La voix d’Alceste nous a poursuivis un bon moment, Julius et moi. Au fond, mes visites lui font un bien fou. Chaque fois que je le quitte je l’imagine sautant sur son ordi et tapant de ses vingt doigts pour morigéner l’indifférence humaine au nom de la vérité vraie. C’est son truc, Alceste, la vérité, c’est son encre.
— Son encre et notre prospérité, Malaussène !

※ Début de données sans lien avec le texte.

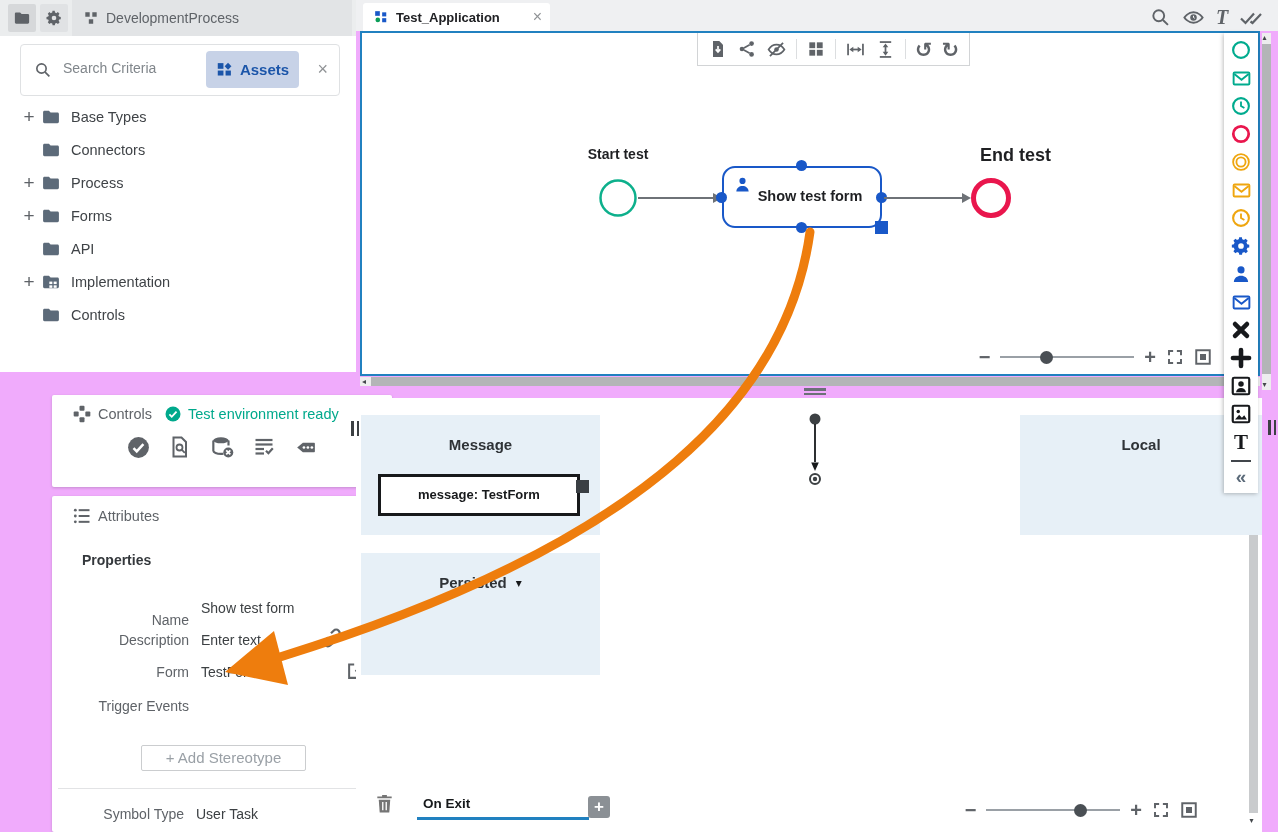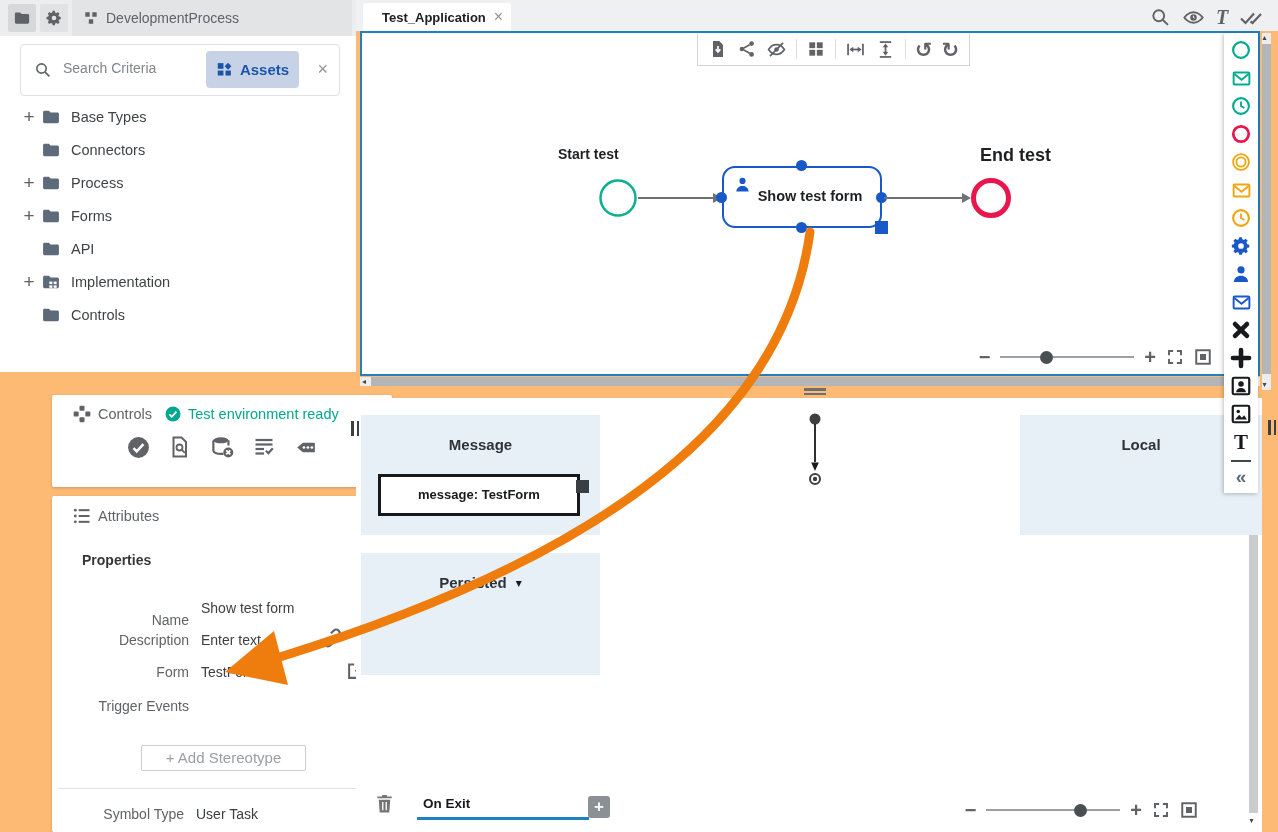--- a/index.html
+++ b/index.html
@@ -3,7 +3,7 @@
 <meta charset="utf-8">
 <style>
   html,body{margin:0;padding:0;background:#f1f2f3;font-family:"Liberation Sans","DejaVu Sans",sans-serif;color:#3c4043;}
-  #app{position:relative;width:1278px;height:832px;overflow:hidden;background:#fdba74;}
+  #app{position:relative;width:1278px;height:832px;overflow:hidden;background:#f0abfc;}
   .abs{position:absolute;}
   .flex{display:flex;align-items:center;}
   svg{display:block;}

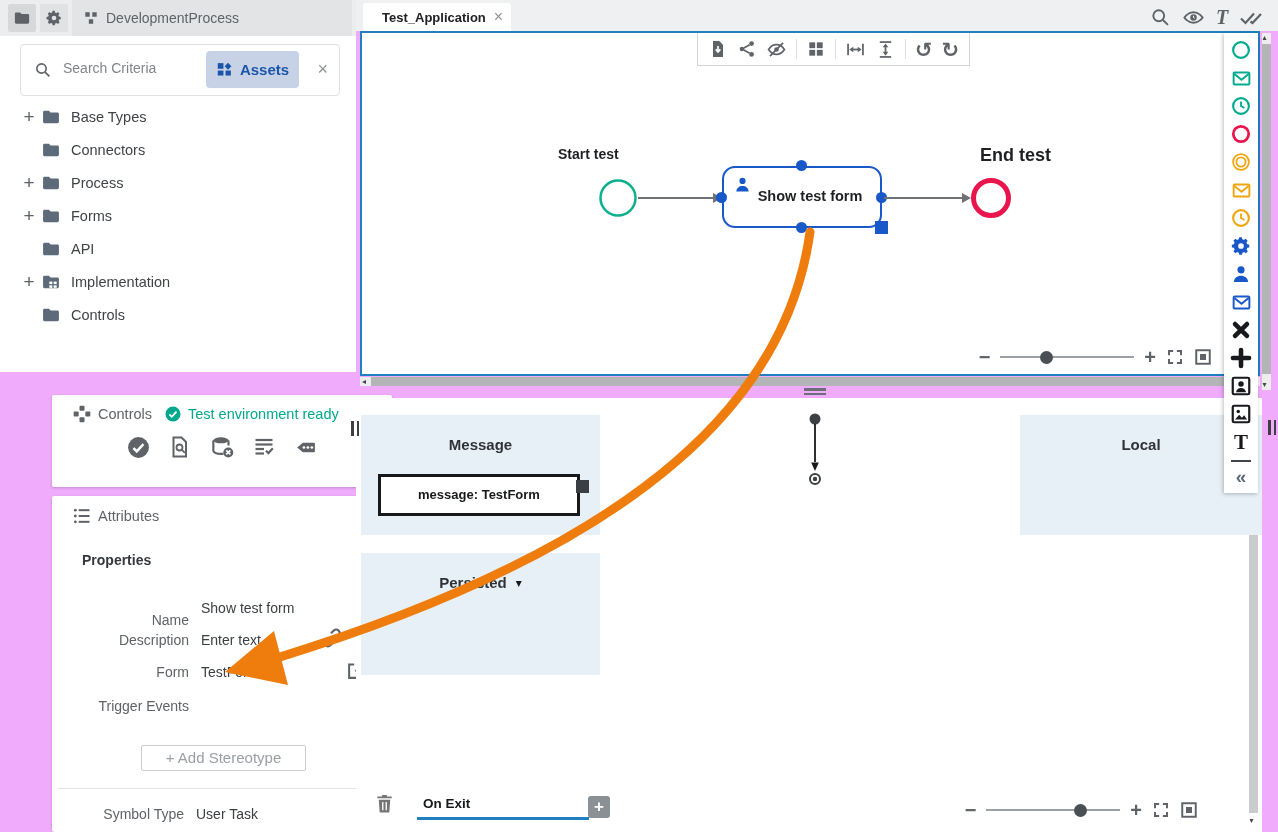--- a/index.html
+++ b/index.html
@@ -291,7 +291,7 @@
   </div>
 
   <div class="abs" style="left:356px;top:0;width:922px;height:31px;background:#eff0f2;"></div>
-  <div class="abs tab" style="left:363px;top:3px;width:148px;height:28px;box-sizing:border-box;text-align:center;">
+  <div class="abs tab" style="left:363px;top:3px;width:187px;height:28px;box-sizing:border-box;text-align:center;">
     <svg width="14" height="14" viewBox="0 0 24 24">
         <rect x="2" y="2" width="8" height="8" fill="#1958c8"></rect>
         <circle cx="6.5" cy="17" r="4" fill="#0a9d58"></circle>

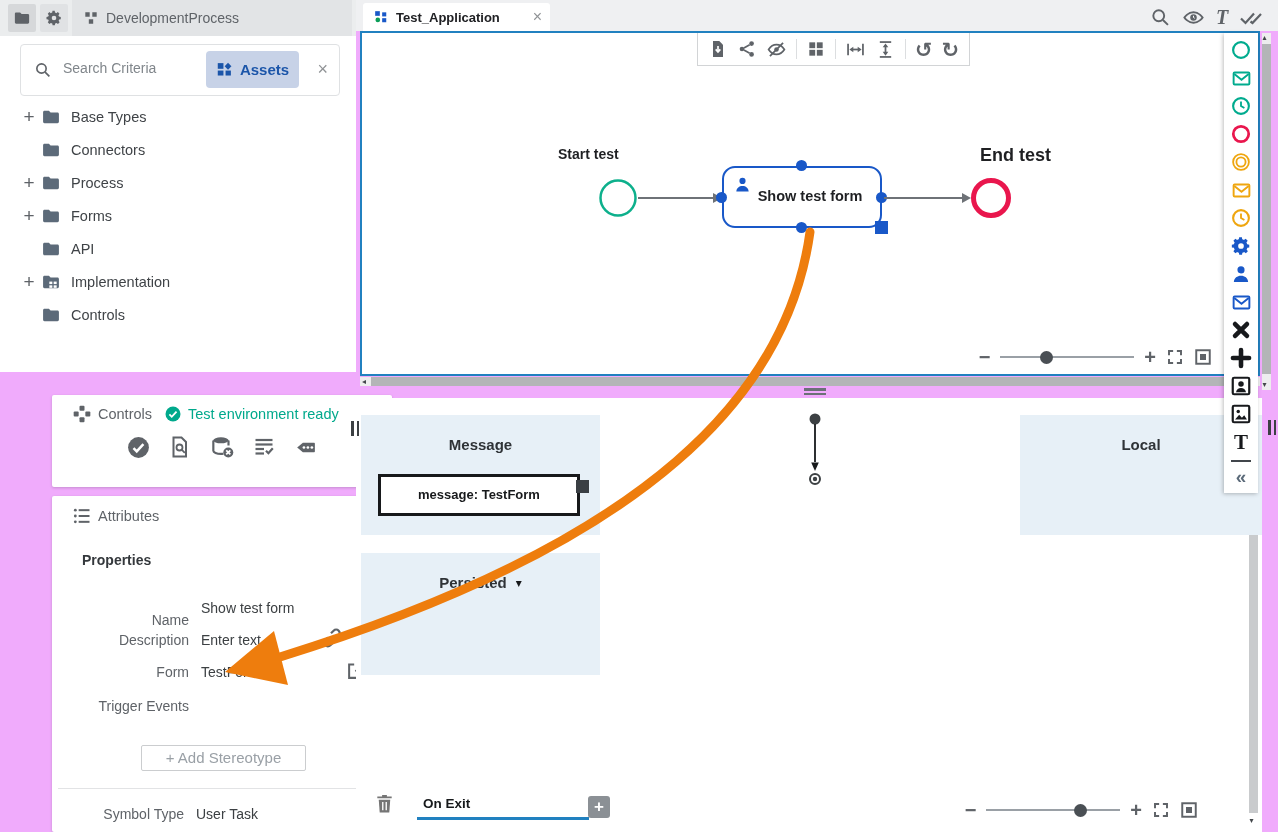--- a/index.html
+++ b/index.html
@@ -376,7 +376,7 @@
       <span class="uglyph">↻</span>
     </div>
 
-    <div class="abs" style="left:196px;top:113px;width:120px;text-align:left;font-weight:bold;font-size:14px;color:#1f2023;">Start test</div>
+    <div class="abs" style="left:196px;top:113px;width:120px;text-align:center;font-weight:bold;font-size:14px;color:#1f2023;">Start test</div>
     <svg class="abs" width="40" height="40" style="left:236px;top:145px;">
         <circle cx="20" cy="20" r="17.5" fill="#fff" stroke="#0db08c" stroke-width="2.5"></circle>
       </svg>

Une trouvaille de la Reine Zabo, ces hérauts de la vérité vraie ; ce sont eux qui remplissent les caisses des Éditions du Talion, aujourd’hui. Dans la décennie qui a suivi la chute du mur de Berlin, ma sainte patronne a constaté une autre chute : le chiffre de ses collections d’essais fondait comme la calotte polaire. L’étude des sociétés ne faisait plus recette. Basta, le rêve collectif ! Assez de chimères ! Assez de cadavres ! Si vérité il y a, c’est au cœur de l’expérience individuelle qu’elle niche ! Voilà ce qui flottait dans l’air nouveau. Chaque romancier avait désormais à cœur d’écrire sa vérité à lui. Là est le filon, avait conclu la Reine Zabo, c’est dans cette nouvelle conviction qu’il faut recruter.
— Qu’en pensez-vous, Malaussène ?
Il se trouve que j’étais présent en ce matin historique où la Reine avait décidé de racheter tous les auteurs de vérité vraie qui ne publiaient pas chez elle. (Nos « vévés », écrivait-elle dans ses notes de service.)
— Je pense que ça fait beaucoup de vévés à racheter, Majesté.